== SUPPLIED DATA

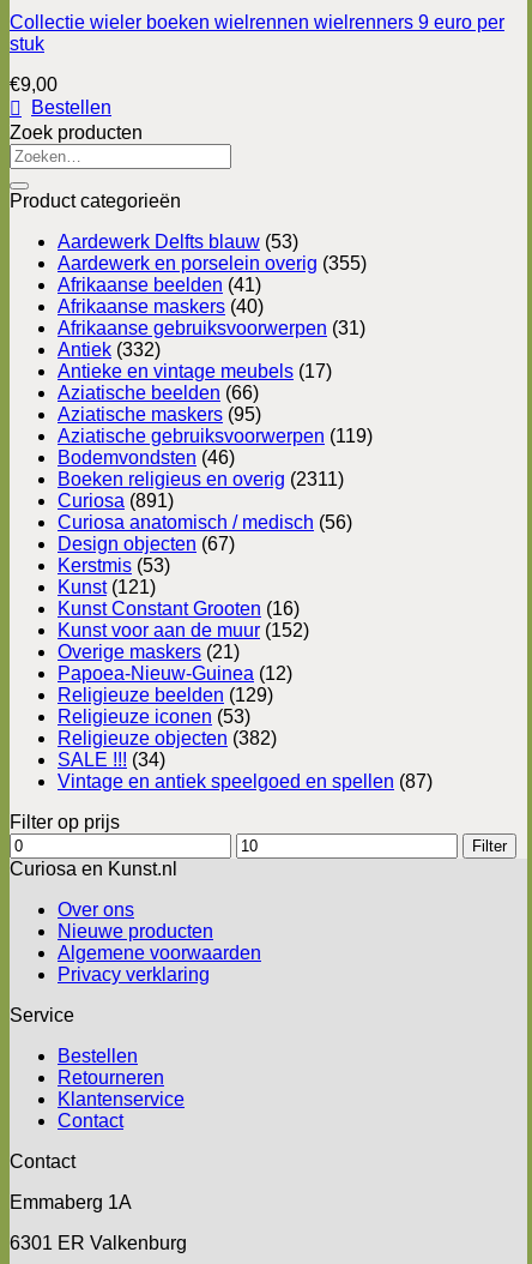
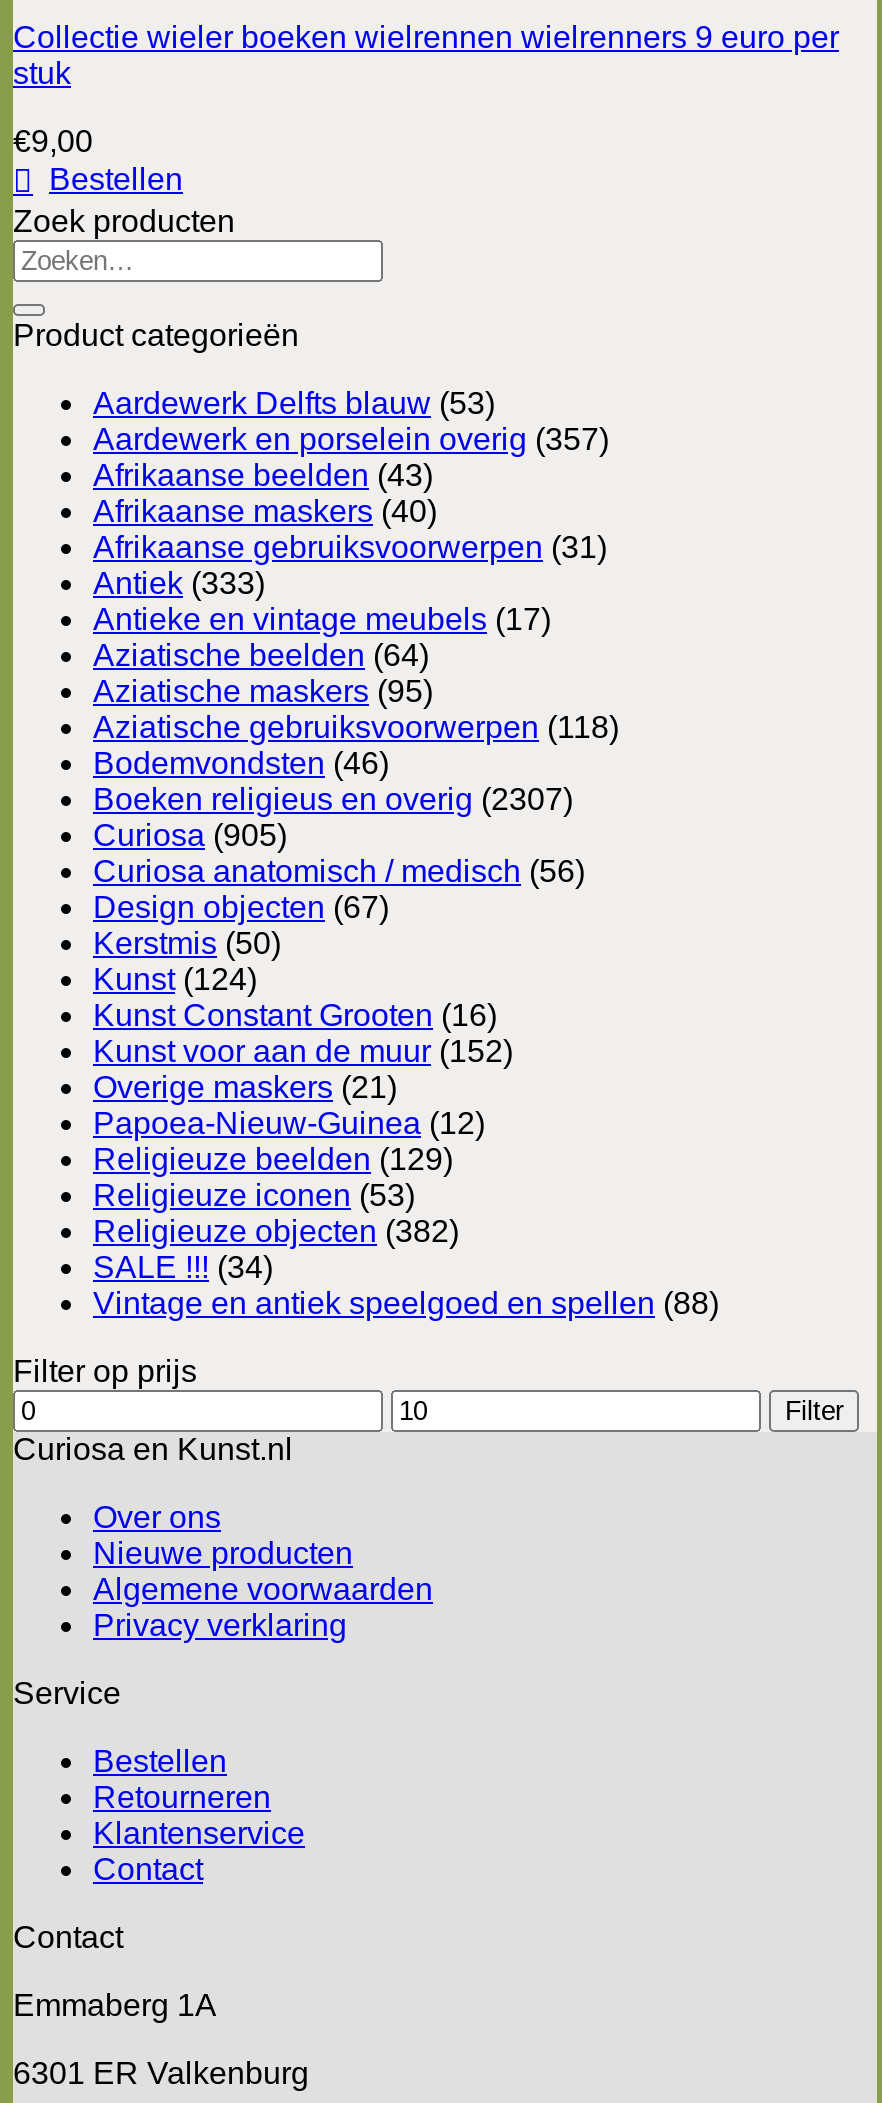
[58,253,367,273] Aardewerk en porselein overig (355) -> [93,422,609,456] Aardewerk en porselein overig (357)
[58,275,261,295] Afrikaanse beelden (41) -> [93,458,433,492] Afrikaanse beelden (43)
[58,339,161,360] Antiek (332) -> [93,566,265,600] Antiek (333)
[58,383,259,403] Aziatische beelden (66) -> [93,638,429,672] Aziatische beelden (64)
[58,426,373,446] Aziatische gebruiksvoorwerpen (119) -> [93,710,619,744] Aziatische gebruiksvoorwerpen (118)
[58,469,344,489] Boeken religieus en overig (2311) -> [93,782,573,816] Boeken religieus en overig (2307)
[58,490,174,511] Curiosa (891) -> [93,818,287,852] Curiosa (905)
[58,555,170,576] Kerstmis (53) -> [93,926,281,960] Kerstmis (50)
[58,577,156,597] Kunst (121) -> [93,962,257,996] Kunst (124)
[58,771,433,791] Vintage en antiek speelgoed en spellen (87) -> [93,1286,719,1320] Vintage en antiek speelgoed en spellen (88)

====

WORK TO BE COMPLETED | Copy every line of the data word for word, omitting the images.

RESPONSE TO THIS EXERCISE |
[58,253,367,273] Aardewerk en porselein overig (355) -> [93,422,609,456] Aardewerk en porselein overig (357)
[58,275,261,295] Afrikaanse beelden (41) -> [93,458,433,492] Afrikaanse beelden (43)
[58,339,161,360] Antiek (332) -> [93,566,265,600] Antiek (333)
[58,383,259,403] Aziatische beelden (66) -> [93,638,429,672] Aziatische beelden (64)
[58,426,373,446] Aziatische gebruiksvoorwerpen (119) -> [93,710,619,744] Aziatische gebruiksvoorwerpen (118)
[58,469,344,489] Boeken religieus en overig (2311) -> [93,782,573,816] Boeken religieus en overig (2307)
[58,490,174,511] Curiosa (891) -> [93,818,287,852] Curiosa (905)
[58,555,170,576] Kerstmis (53) -> [93,926,281,960] Kerstmis (50)
[58,577,156,597] Kunst (121) -> [93,962,257,996] Kunst (124)
[58,771,433,791] Vintage en antiek speelgoed en spellen (87) -> [93,1286,719,1320] Vintage en antiek speelgoed en spellen (88)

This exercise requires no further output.